# Records shown

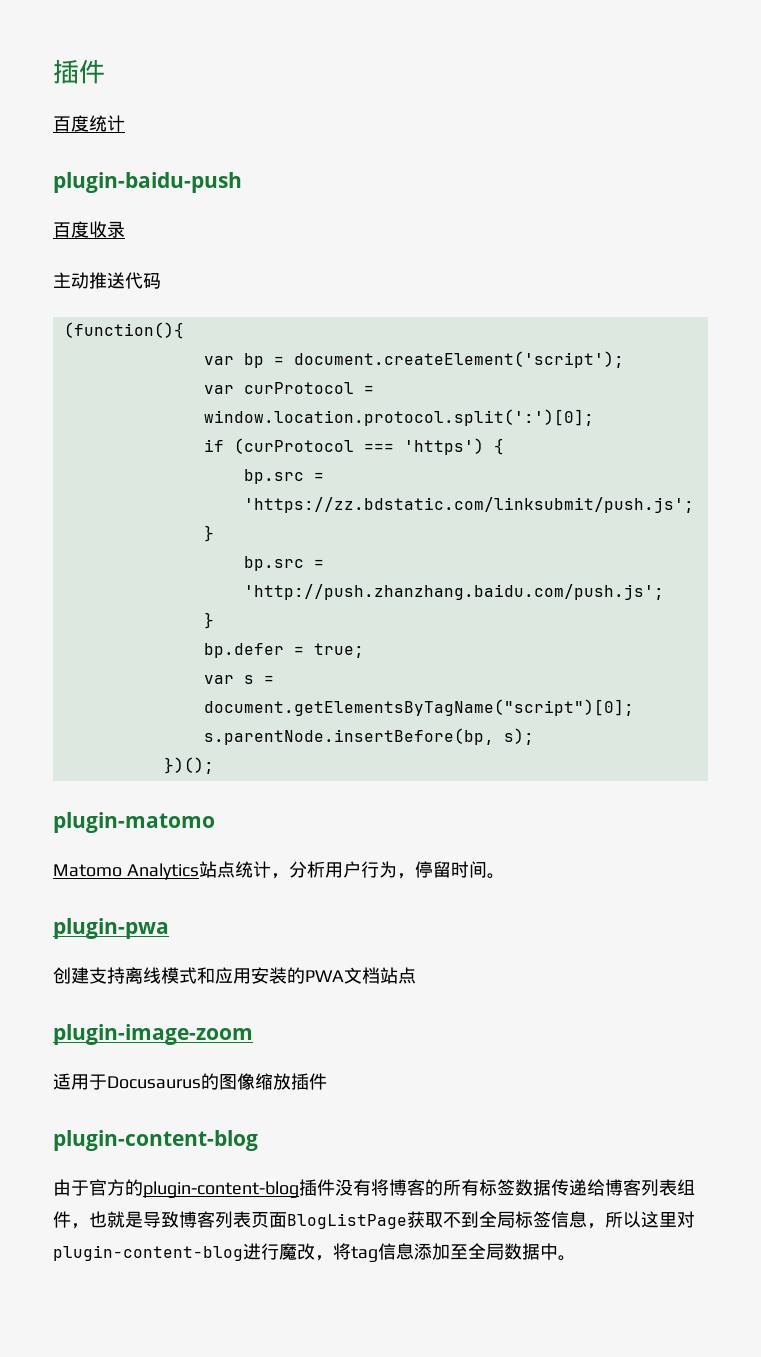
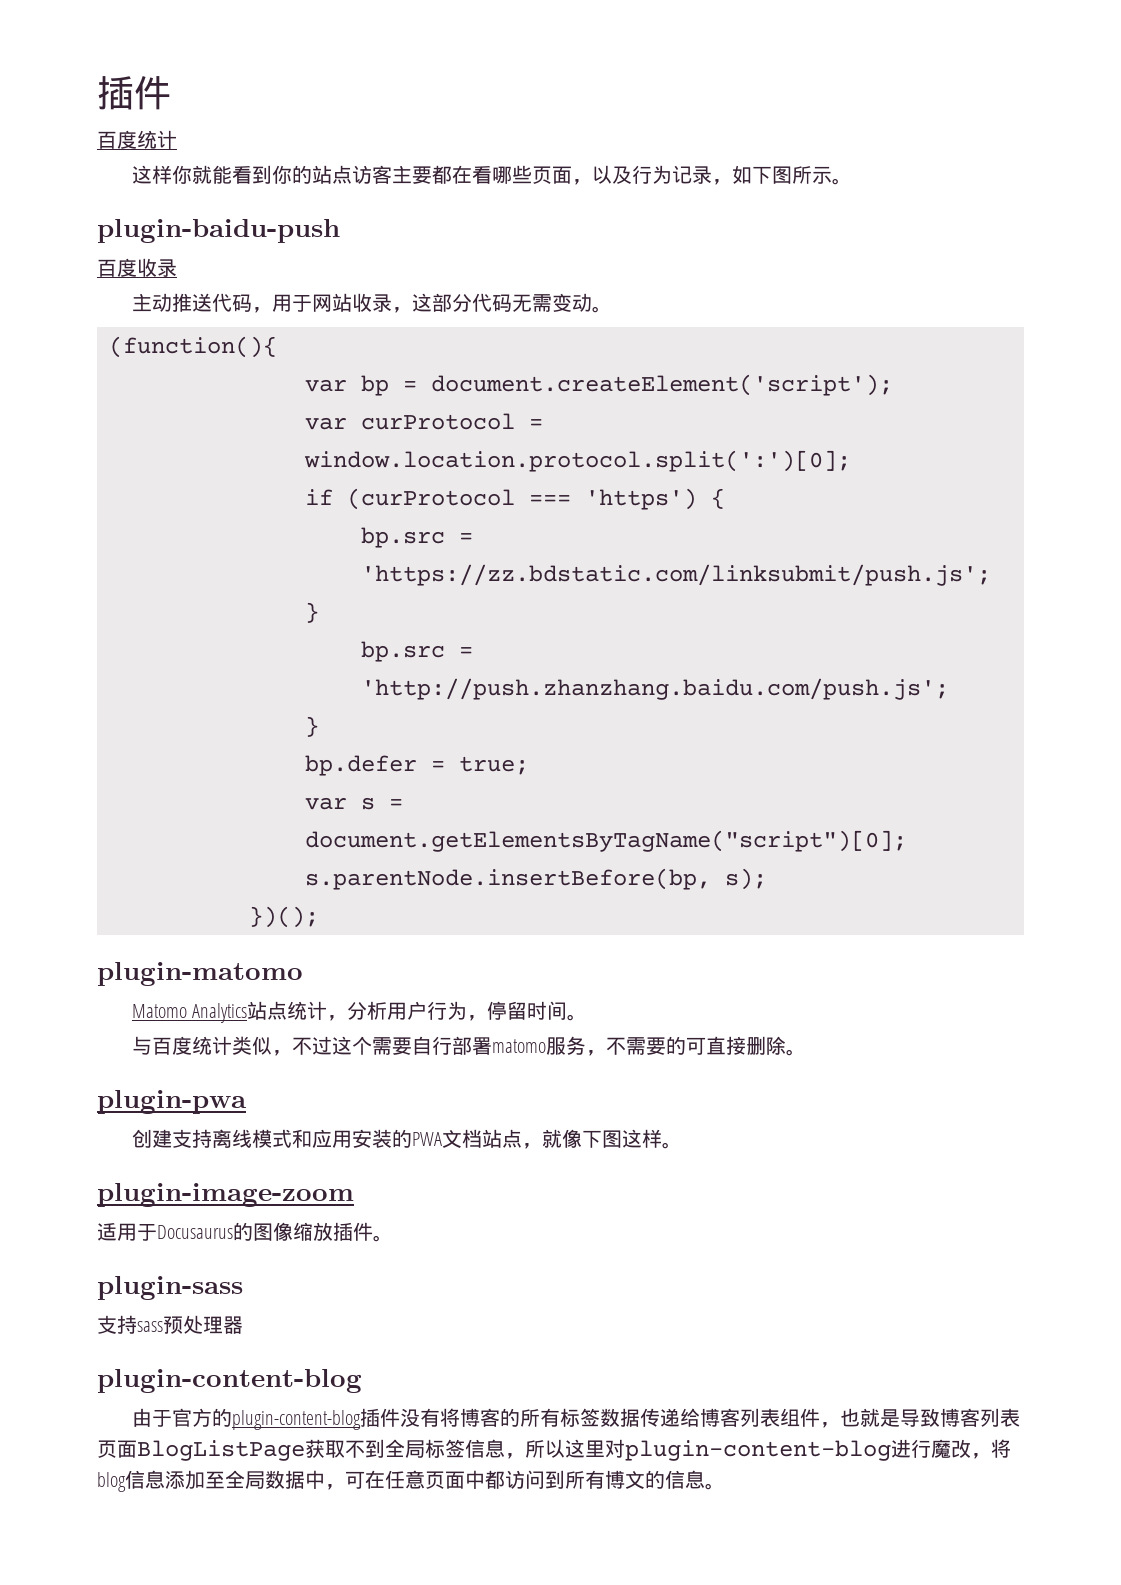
+ 这样你就能看到你的站点访客主要都在看哪些页面，以及行为记录，如下图所示。
- 主动推送代码
+ 主动推送代码，用于网站收录，这部分代码无需变动。
+ 与百度统计类似，不过这个需要自行部署matomo服务，不需要的可直接删除。
- 创建支持离线模式和应用安装的PWA文档站点
+ 创建支持离线模式和应用安装的PWA文档站点，就像下图这样。
- 适用于Docusaurus的图像缩放插件
+ 适用于Docusaurus的图像缩放插件。
+ plugin-sass
+ 支持sass预处理器
- 由于官方的plugin-content-blog插件没有将博客的所有标签数据传递给博客列表组件，也就是导致博客列表页面BlogListPage获取不到全局标签信息，所以这里对plugin-content-blog进行魔改，将tag信息添加至全局数据中。
+ 由于官方的plugin-content-blog插件没有将博客的所有标签数据传递给博客列表组件，也就是导致博客列表页面BlogListPage获取不到全局标签信息，所以这里对plugin-content-blog进行魔改，将blog信息添加至全局数据中，可在任意页面中都访问到所有博文的信息。

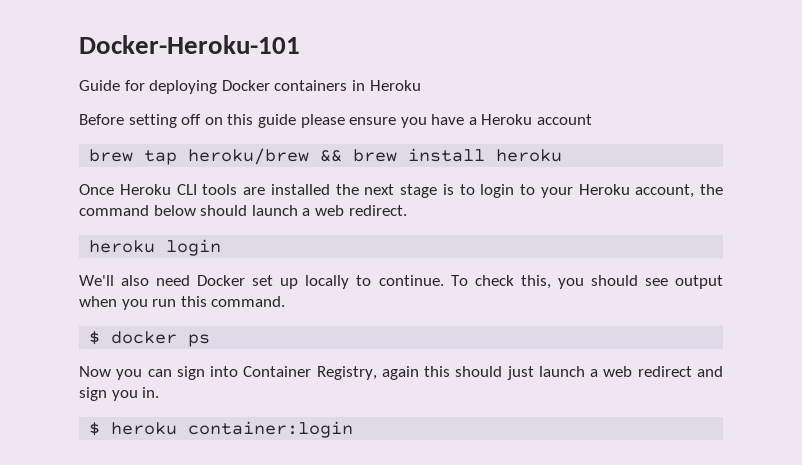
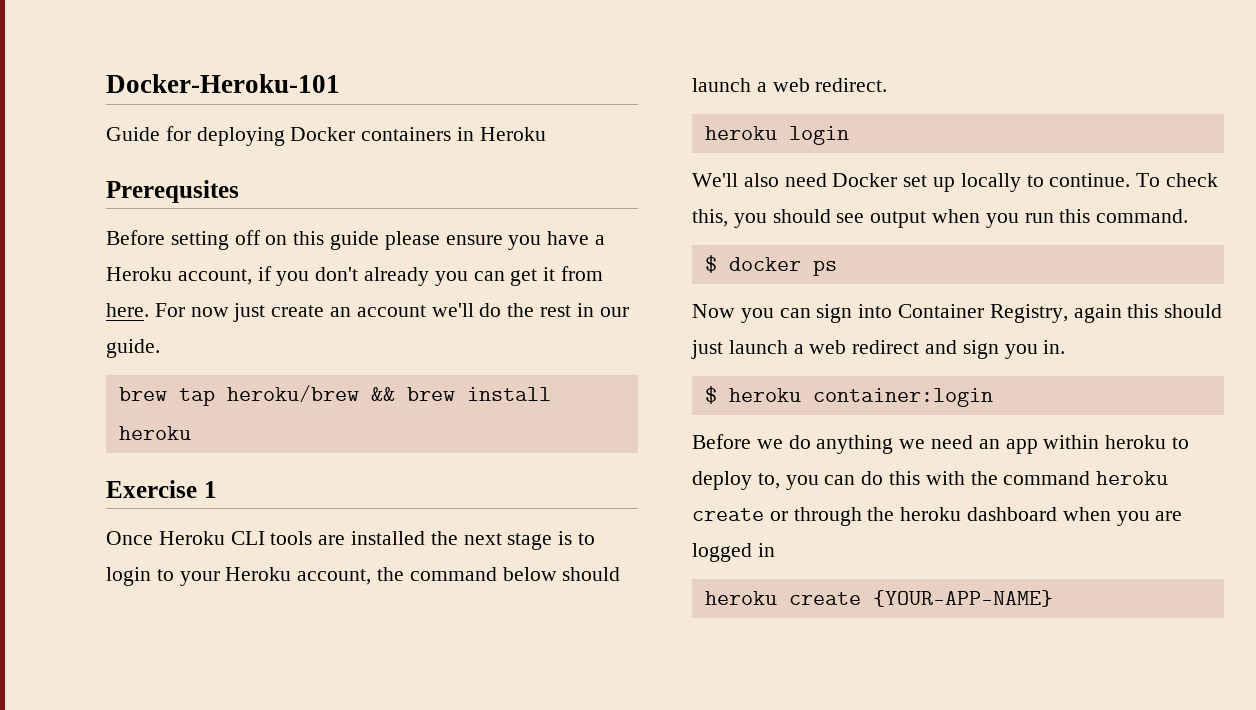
+ Prerequsites
- Before setting off on this guide please ensure you have a Heroku account
+ Before setting off on this guide please ensure you have a Heroku account, if you don't already you can get it from here. For now just create an account we'll do the rest in our guide.
+ Exercise 1
+ Before we do anything we need an app within heroku to deploy to, you can do this with the command heroku create or through the heroku dashboard when you are logged in
+ heroku create {YOUR-APP-NAME}

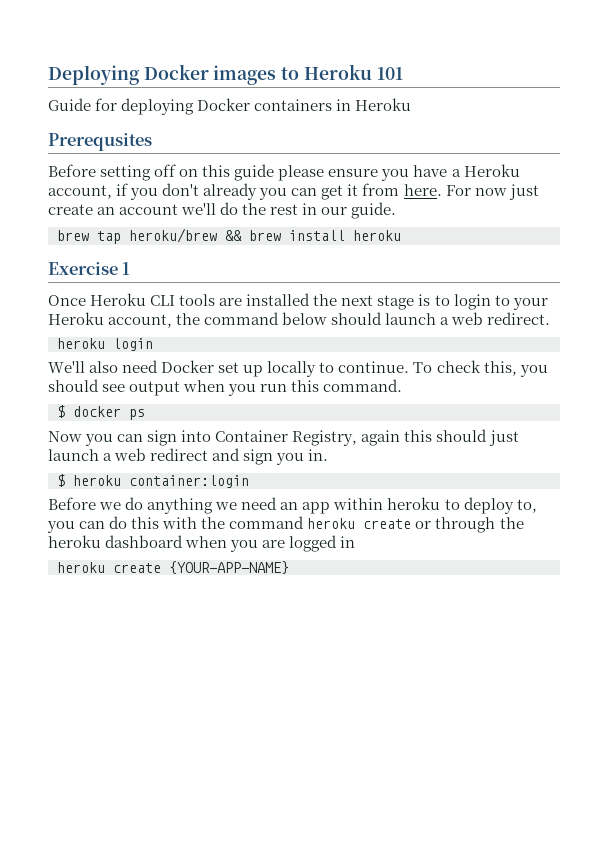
- Docker-Heroku-101
+ Deploying Docker images to Heroku 101

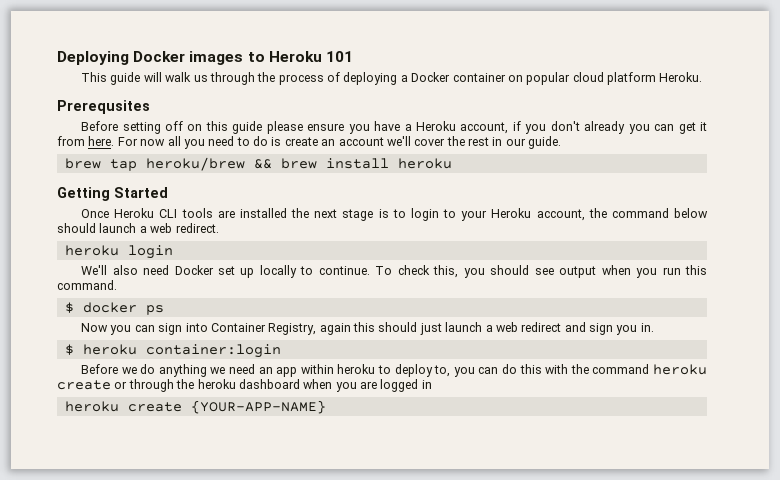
- Guide for deploying Docker containers in Heroku
+ This guide will walk us through the process of deploying a Docker container on popular cloud platform Heroku.
- For now just create an account we'll do the rest in our guide.
+ For now all you need to do is create an account we'll cover the rest in our guide.
- Exercise 1
+ Getting Started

# Exercise aim
Your task is to show every line of the listing above containing "所以这里对plugin".

# Answer space
- 由于官方的plugin-content-blog插件没有将博客的所有标签数据传递给博客列表组件，也就是导致博客列表页面BlogListPage获取不到全局标签信息，所以这里对plugin-content-blog进行魔改，将tag信息添加至全局数据中。
+ 由于官方的plugin-content-blog插件没有将博客的所有标签数据传递给博客列表组件，也就是导致博客列表页面BlogListPage获取不到全局标签信息，所以这里对plugin-content-blog进行魔改，将blog信息添加至全局数据中，可在任意页面中都访问到所有博文的信息。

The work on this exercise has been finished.